Depending on your definition of 'exotic' for fizzycists it tends to involve at present undiscovered subatomic particles. But it's true that the assumption that 'nothing could carry its own weight over that length' is somewhat like the argument that 'a chemical rocket would never be able to lift anything to orbit - the fuel would weigh too much to accelerate itself' (overcome by multistage rockets, and since by material science, but it looked like a game stopper at the time) - we could actually build one out of steel, and ajust the taper so the structurally more rugged bit in the lower gravity higher section was only carrying the weight of the thinner bit. It would be a ridiculous size (partly because there I've ignored atmospheric effects and the mass of the ascending capsule, but that's engineering) but the real bummer is the counterweight, either in geostationary or just slightly outside, several hundred thousand tonnes we'd either have to capture from asteroidal mass or lift up from Earth, and the fact that each rising load would minutely slow the rotation (conservation of momentum) so every load going into orbit would have to carry some fuel (or at least reaction mass) to keep the system stable. You wouldn't want that crashing down to Earth - it'd make the dinosaur killer look like a firecracker. It would also make a marvellous target for terrorists - most of my 'beanstalk' stories have the base of the tower in Equador, near Quito - get as much height as you can through mountain, and the thinner the atmosphere the less wind drag. Arthur C. moved Sri Lanka onto the equator (very important, that - I wonder which bit of the equator the Japanese are planning to buy) and added some mountain height - Whichever country is chosen on the equator (and there aren't that many options) is going to make enormous amounts of money, but will need to be politically very stable…

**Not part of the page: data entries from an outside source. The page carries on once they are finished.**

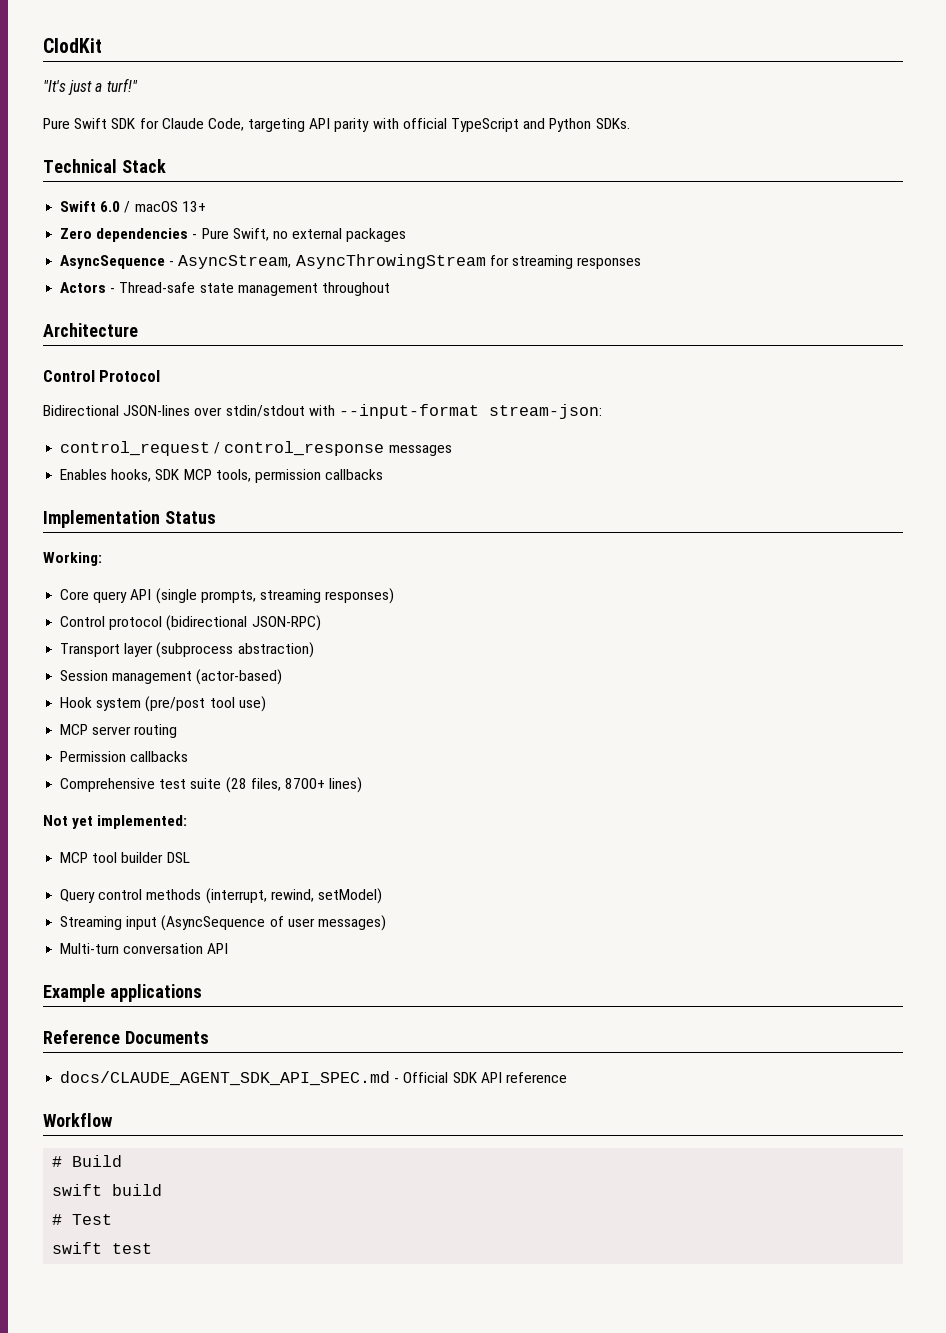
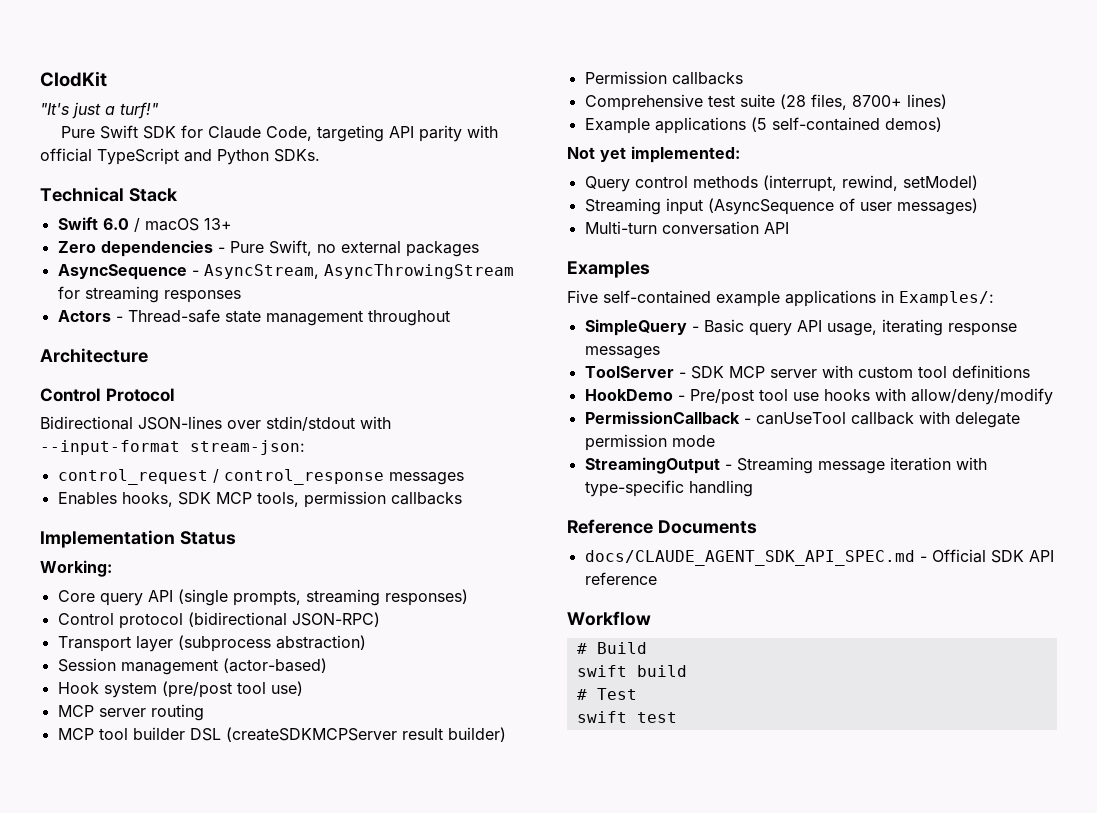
+ MCP tool builder DSL (createSDKMCPServer result builder)
+ Example applications (5 self-contained demos)
- MCP tool builder DSL
- Example applications
+ Examples
+ Five self-contained example applications in Examples/:
+ SimpleQuery - Basic query API usage, iterating response messages
+ ToolServer - SDK MCP server with custom tool definitions
+ HookDemo - Pre/post tool use hooks with allow/deny/modify
+ PermissionCallback - canUseTool callback with delegate permission mode
+ StreamingOutput - Streaming message iteration with type-specific handling

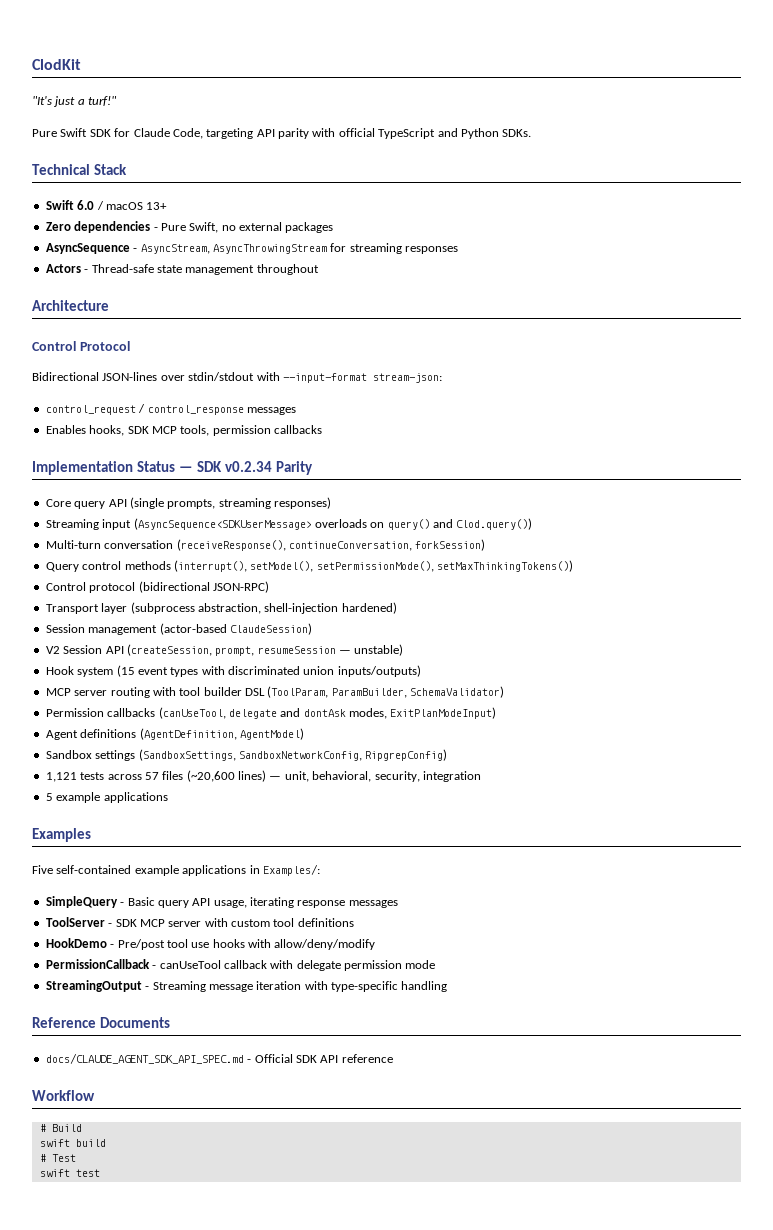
- Implementation Status
- Working:
+ Implementation Status — SDK v0.2.34 Parity
+ Streaming input (AsyncSequence<SDKUserMessage> overloads on query() and Clod.query())
+ Multi-turn conversation (receiveResponse(), continueConversation, forkSession)
+ Query control methods (interrupt(), setModel(), setPermissionMode(), setMaxThinkingTokens())
- Transport layer (subprocess abstraction)
+ Transport layer (subprocess abstraction, shell-injection hardened)
- Session management (actor-based)
- Hook system (pre/post tool use)
+ Session management (actor-based ClaudeSession)
+ V2 Session API (createSession, prompt, resumeSession — unstable)
+ Hook system (15 event types with discriminated union inputs/outputs)
- MCP server routing
- MCP tool builder DSL (createSDKMCPServer result builder)
+ MCP server routing with tool builder DSL (ToolParam, ParamBuilder, SchemaValidator)
- Permission callbacks
- Comprehensive test suite (28 files, 8700+ lines)
- Example applications (5 self-contained demos)
- Not yet implemented:
- Query control methods (interrupt, rewind, setModel)
- Streaming input (AsyncSequence of user messages)
- Multi-turn conversation API
+ Permission callbacks (canUseTool, delegate and dontAsk modes, ExitPlanModeInput)
+ Agent definitions (AgentDefinition, AgentModel)
+ Sandbox settings (SandboxSettings, SandboxNetworkConfig, RipgrepConfig)
+ 1,121 tests across 57 files (~20,600 lines) — unit, behavioral, security, integration
+ 5 example applications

'Course, if you're sending in from orbit (down from orbit after the first kilometre or two) washing machines manufactured from asteroid steel, and the same massis coming to Earth as is being lifted away, this will balance, so interplanetary trade can't run on too many surpluses…
An idea I heard mooted a few years ago was to build a tower to the outer atmosphere using inflatables and launch rockets from a platform there. The idea being the fuel needed to get to outer space from that height was much less than from ground level. Don't recall how they intended to get to the platform though. Maybe by balloon?